Any guesses? Any way to tell? I could call LG, but I'd probably spend all
day trying to get an answer like that.

Thanks.

Ted

 

[Harry Bloomfield]

In article <bjdh3j016tt@enews1.newsguy.com>,
tswirsky@SPAMNOT.screaminet.com says...
| IF I wanted to take my cell phone car charger and plug it in to a 12 volt
| transformer instead of the car battery, what amp rating to you think the
| transformer would have to be? I know it would have to be an output of 12V
| DC and know it would need to put out sufficient current but don't know what
| is enough for my Lucky Goldstar V111 Verizon cell phone.
|
|

12 to 14.2 DC would be fine. Check the mA hour rating marked on the
battery, time how long it takes to charge it from flat to fully
charged.

Divide the hours into the mA hour rating, then multiply that figure by
3 (to allow a bit of spare capacity). That last figure should be an
adequate mA rating guesstimate for your PSU.

--
Regards,
Harry (M1BYT)...

Remove the 'NOSPAM' in my email address to reply.

Free Amateur Radio Courses:-
http://www.ukradioamateur.org

 

[Ted S.]

Yikes. I need an example to make sure I understand.

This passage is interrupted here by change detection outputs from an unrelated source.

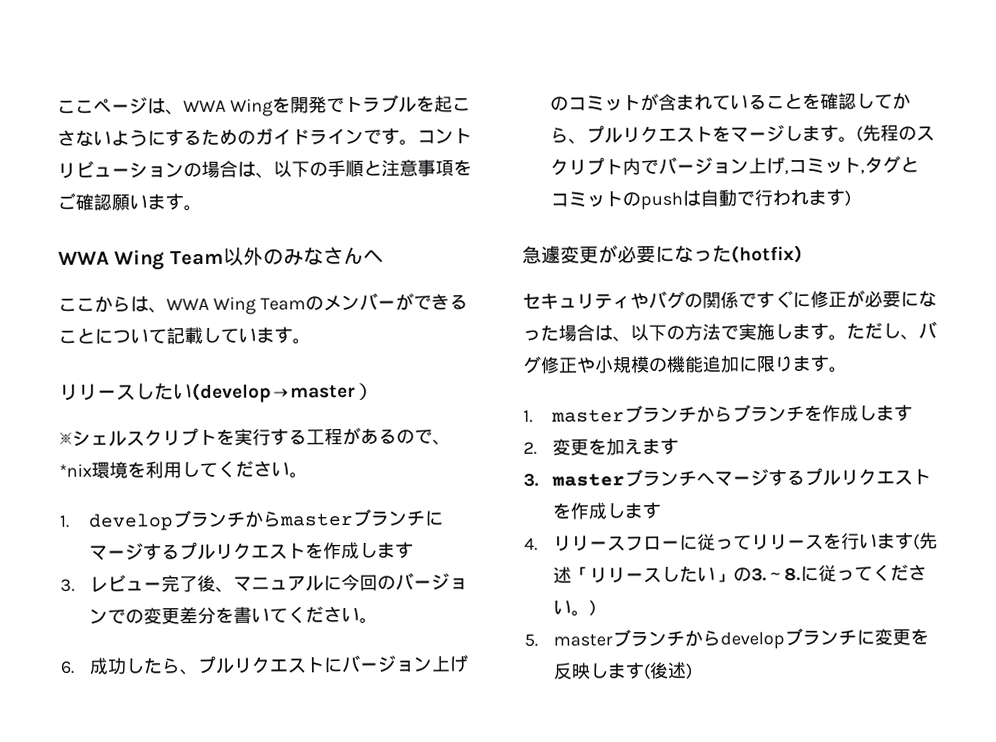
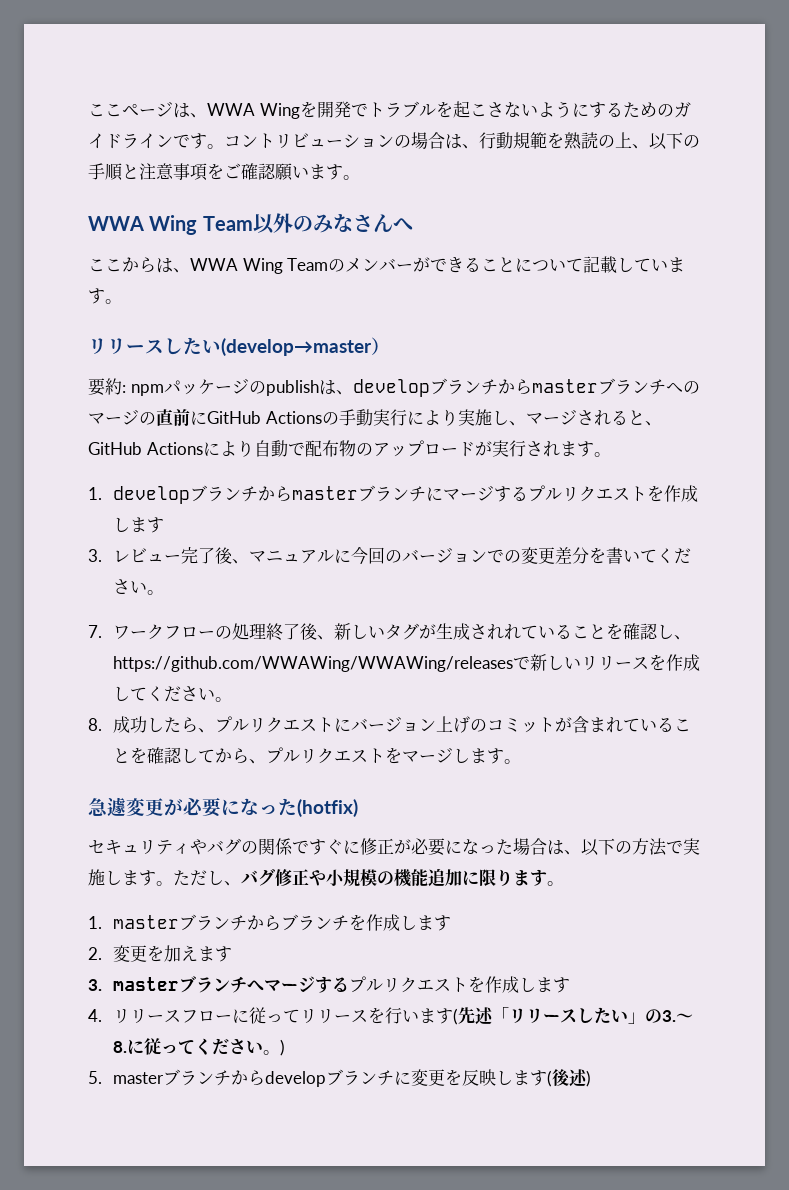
(274, 175) none -> [479,132,649,150] 行動規範を熟読の上、
[59,426,451,447] [59,460,290,479] ※シェルスクリプトを実行する工程があるので、*nix環境を利用してください -> [88,378,700,397] [88,409,662,426] [88,440,594,457] 要約: npmパッケージのpublishは、developブランチからmasterブランチへのマージの直前にGitHub Actionsの手動実行により実施し、マージされると、GitHub Actionsにより自動で配布物のアップロードが実行されます
[60,660,74,674] 6. -> [88,623,691,641] [112,654,700,672] [112,686,232,702] [88,718,102,731] 7.ワークフローの処理終了後、新しいタグが生成されれていることを確認し、https://github.com/WWAWing/WWAWing/releasesで新しいリリースを作成してください。 // 8.
[855,124,935,143] [549,155,919,176] [549,188,851,211] (先程のスクリプト内でバージョン上げ,コミット,タグとコミットのpushは自動で行われます) -> (521, 761) none

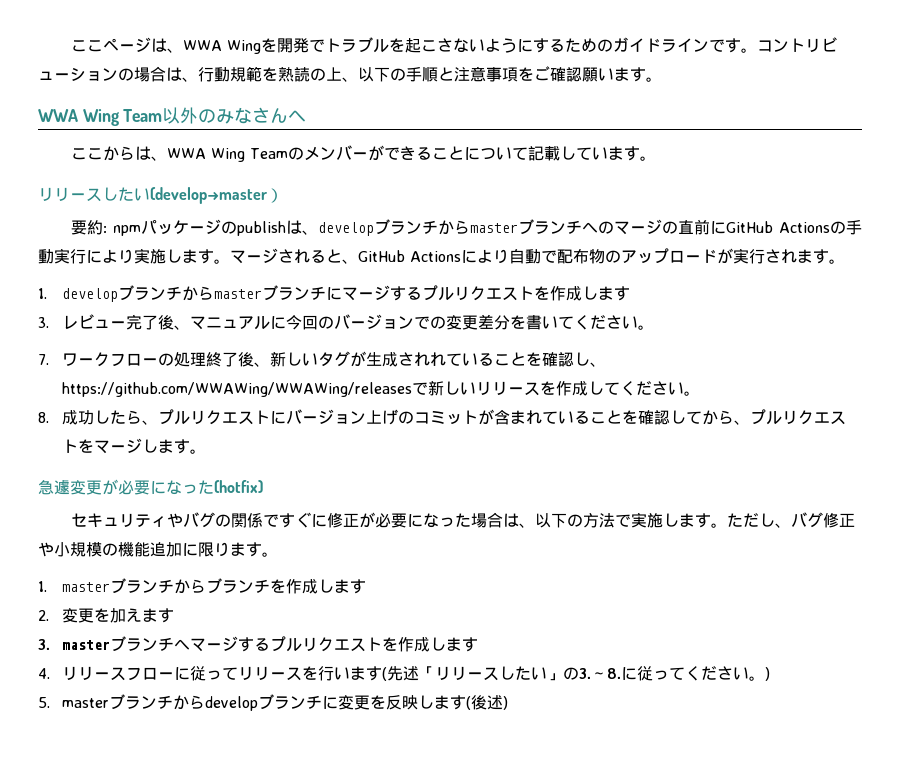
[508,421,526,426] 、 -> [182,249,230,264] ます。

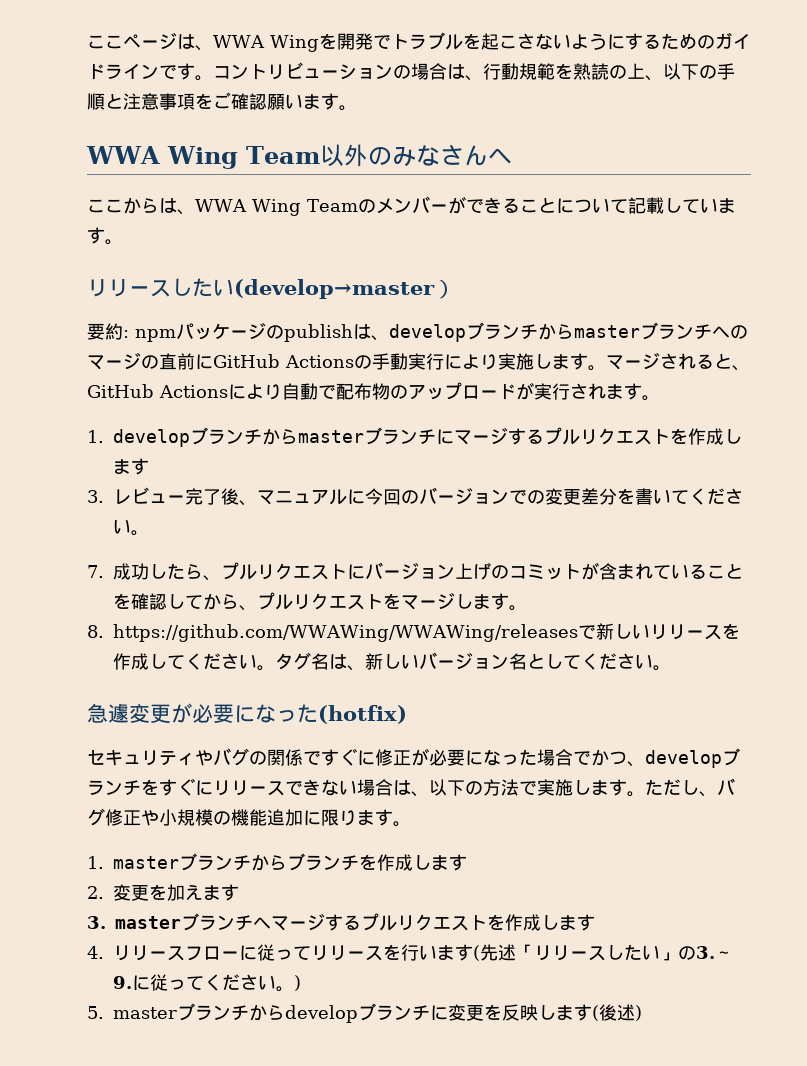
[62,351,607,367] [62,380,701,397] [38,412,49,423] ワークフローの処理終了後、新しいタグが生成されれていることを確認し、https://github.com/WWAWing/WWAWing/releasesで新しいリリースを作成してください。 // 8. -> (104, 571) none
(207, 451) none -> [87,623,740,642] [113,652,671,671] // 8. https://github.com/WWAWing/WWAWing/releasesで新しいリリースを作成してください。タグ名は、新しいバージョン名としてください。
(503, 520) none -> [573,748,740,768] [87,778,393,796] でかつ、developブランチをすぐにリリースできない場合
[607,668,622,679] 8. -> [113,976,132,989] 9.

So it my 1200 ma hr battery takes 4 hours to fully charge, I get 300, then
multiply by 3 to get 900. So you say I should use a 12V DC power supply
that outputs at least 900 ma. Right???

Um, I assume no damage will be done if my PS is rated at higher than that,
correct?

Also, what happens if it is much lower, say 100 ma? My guess is that all
will work fine with no damage (do you notice that is a big concern )
although it will take much longer to charge the battery. Am I correct on
this?

Thanks for all the help!

Ted





"Harry Bloomfield" <harry.m1bytNOSPAM@tiscali.co.uk> wrote in message
news:MPG.19c46f127a88bf7d98993d@news.individual.net...

In article <bjdh3j016tt@enews1.newsguy.com>,
tswirsky@SPAMNOT.screaminet.com says...
| IF I wanted to take my cell phone car charger and plug it in to a 12
volt
| transformer instead of the car battery, what amp rating to you think
the
| transformer would have to be? I know it would have to be an output of
12V
| DC and know it would need to put out sufficient current but don't know
what
| is enough for my Lucky Goldstar V111 Verizon cell phone.
|
|

12 to 14.2 DC would be fine. Check the mA hour rating marked on the
battery, time how long it takes to charge it from flat to fully
charged.

Divide the hours into the mA hour rating, then multiply that figure by
3 (to allow a bit of spare capacity). That last figure should be an
adequate mA rating guesstimate for your PSU.

--
Regards,
Harry (M1BYT)...

Remove the 'NOSPAM' in my email address to reply.

Free Amateur Radio Courses:-
http://www.ukradioamateur.org

 

[Ted S.]

Darn. That's a good idea. Check the output on the wall charger (if it has
one) and use at least that ma rating? I ask again, am I correct that there
will be no damage if my PS is rated for a higher ma value?

On a different subject, how does one tell if an output is AC or DC? I have
a multitester. Is it enough to set it on DC Volts and see if switching the
leads makes it go from positive to negative? This would mean DC, right?
Can this hurt the tester? Is there another way? There must be.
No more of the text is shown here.